When Darwin died on 19 April 1882, he was given a state funeral and buried in Westminster Abbey, where I recently found myself stepping across his gravestone on my way to Choral Evensong.

Claims that Darwin returned to Christianity on his deathbed have been disproved. But the 19th century Church was as unkind to Darwin as the Church in earlier days had been unfair to Galileo.

Good religion needs good science, and the Church of England now accepts that it misjudged its initial reactions to Darwin. Throughout the centuries, theologians have sought knowledge of the world and knowledge of God. For Thomas Aquinas there was no such thing as science versus religion. Both existed in the same sphere and to the same end, the glory of God. It is regrettable that we failed to understand this when Darwin’s faith was still alive.

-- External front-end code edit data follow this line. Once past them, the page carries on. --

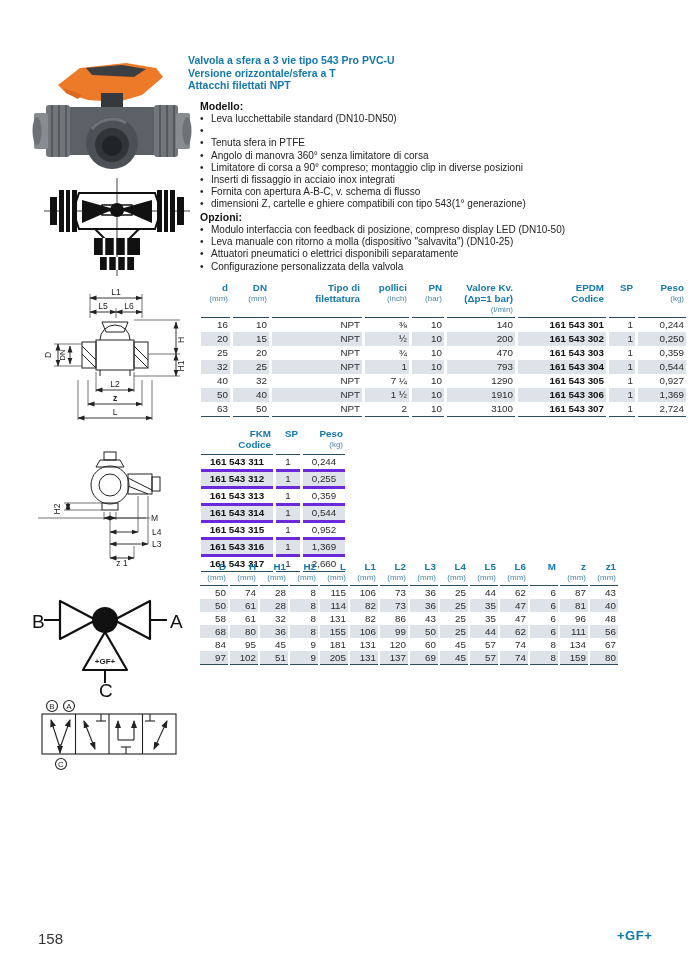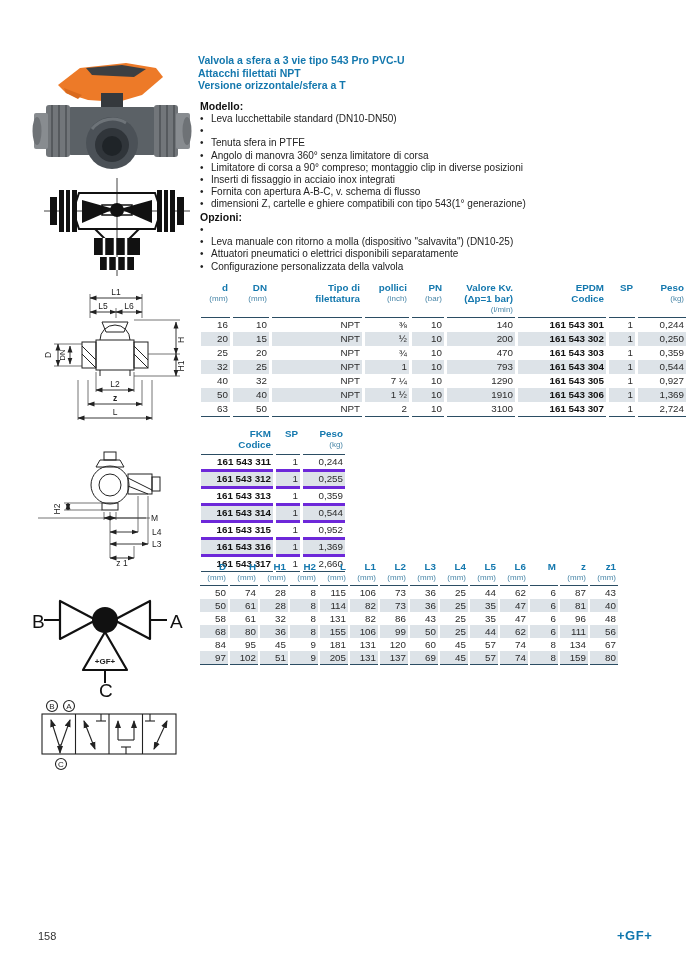--- a/index.html
+++ b/index.html
@@ -23,30 +23,30 @@
   td{font-size:9.8px;text-align:right;padding:0 2px;white-space:nowrap;color:#2b2b2b;}
   td.bold{font-weight:bold;color:#111;}
   tbody tr:nth-child(even) td{background:#dde3e8;}
   tbody tr:last-child td{border-bottom:1.5px solid #2b4d63;}
   .t-kv{width:460px;} .t-kv td{height:14px;}
   .t-kv th:nth-child(1){width:25px}.t-kv th:nth-child(2){width:32px}
   .t-kv th:nth-child(3){width:86px}.t-kv th:nth-child(4){width:40px}
   .t-kv th:nth-child(5){width:28px}.t-kv th:nth-child(6){width:64px}
   .t-kv th:nth-child(7){width:84px}.t-kv th:nth-child(8){width:22px}
   .t-kv th:nth-child(9){width:44px}
-  .t-fkm td{height:14px;}
+  .t-fkm td{height:14px;text-align:center;}
   .t-fkm th:nth-child(1){width:68px}.t-fkm th:nth-child(2){width:20px}
   .t-fkm th:nth-child(3){width:38px}
   .t-fkm tbody tr + tr td{border-top:3px solid #6d28d9;}
   .t-fkm tbody tr:last-child td{border-bottom:1.5px solid #2b4d63;}
   .t-dim{border-spacing:2px 0;width:362px;}
   .t-dim th{width:24px;} .t-dim td{height:13px;}
 
   
-  .pagenum{font-size:11px;color:#333;}
+  .pagenum{font-size:15px;color:#333;}
   .gflogo{font-size:13px;font-weight:bold;color:#0e76ad;letter-spacing:0.5px;}
 
   
   svg text{font-family:"Liberation Sans",sans-serif;}
   .dim-lbl{font-size:8.5px;fill:#222;}
   .dim-lbl-s{font-size:7.5px;fill:#222;}
   .thinln{stroke:#333;stroke-width:0.8;fill:none;}
   .dimln{stroke:#222;stroke-width:0.9;fill:none;}
   .sketch{stroke:#222;stroke-width:1;fill:none;}
   .schemaln{stroke:#222;stroke-width:1.1;fill:none;}
@@ -255,24 +255,24 @@
     <line x1="100" y1="42" x2="100" y2="23" class="schemaln" marker-end="url(#ah)"></line>
     <line x1="84" y1="42" x2="100" y2="42" class="schemaln"></line>
     <line x1="92" y1="56" x2="92" y2="49" class="schemaln"></line>
     <line x1="87" y1="49" x2="97" y2="49" class="schemaln"></line>
 
     <line x1="116" y1="16" x2="116" y2="23" class="schemaln"></line>
     <line x1="111" y1="23" x2="121" y2="23" class="schemaln"></line>
     <line x1="120" y1="51" x2="133" y2="23" class="schemaln" marker-start="url(#ah)" marker-end="url(#ah)"></line>
   </svg>
 
-  <div class="abs" style="left:198px;top:54px;width:462px">
+  <div class="abs" style="left:188px;top:54px;width:462px">
     <div class="title-line">Valvola a sfera a 3 vie tipo 543 Pro PVC-U</div>
+    <div class="title-line">Versione orizzontale/sfera a T</div>
     <div class="title-line">Attacchi filettati NPT</div>
-    <div class="title-line">Versione orizzontale/sfera a T</div>
   </div>
 
   <div class="abs sec-head" style="left:200px;top:100px">Modello:</div>
   <ul class="abs blist" style="left:200px;top:113px;width:470px">
       <li>
         <span class="bu">•</span>
         <span>Leva lucchettabile standard (DN10-DN50)</span>
       </li>
       <li>
         <span class="bu">•</span>
@@ -300,20 +300,21 @@
       <li>
         <span class="bu">•</span>
         <span>dimensioni Z, cartelle e ghiere  compatibili con tipo 543(1° generazione)</span>
       </li>
     </ul>
 
   <div class="abs sec-head" style="left:200px;top:211px">Opzioni:</div>
   <ul class="abs blist" style="left:200px;top:224px;width:470px">
       <li>
         <span class="bu">•</span>
+        <span>Modulo interfaccia con feedback di posizione, compreso display LED (DN10-50)</span>
       </li>
       <li>
         <span class="bu">•</span>
         <span>Leva manuale con ritorno a molla (dispositivo "salvavita") (DN10-25)</span>
       </li>
       <li>
         <span class="bu">•</span>
         <span>Attuatori pneumatici o elettrici disponibili separatamente</span>
       </li>
       <li>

Canon Patrick Comerford is Director of Spiritual Formation, the Church of Ireland Theological Institute. This essay is based on notes prepared for a radio interview on 6 May 2009.

1 comment:

Unknown said...

When I was in college studying anthropology, I found Darwin's life an encouragement, that it was OK to question faith, and explore ways faith and science mess and conflict. That I came out of my exploration still a Christian, but embracing both faith and science, didn't diminish my admiration for Darwin and his personal faith struggles.

I now occasionally teach classes in churches to help other Christians understand they don't need to reject science or evolution to be faithful and believe in the Bible. I found many to be receptive and encouraged as I was. I hope blogs like yours also encourage people to re-examine Darwin and his contributions to both science and faith.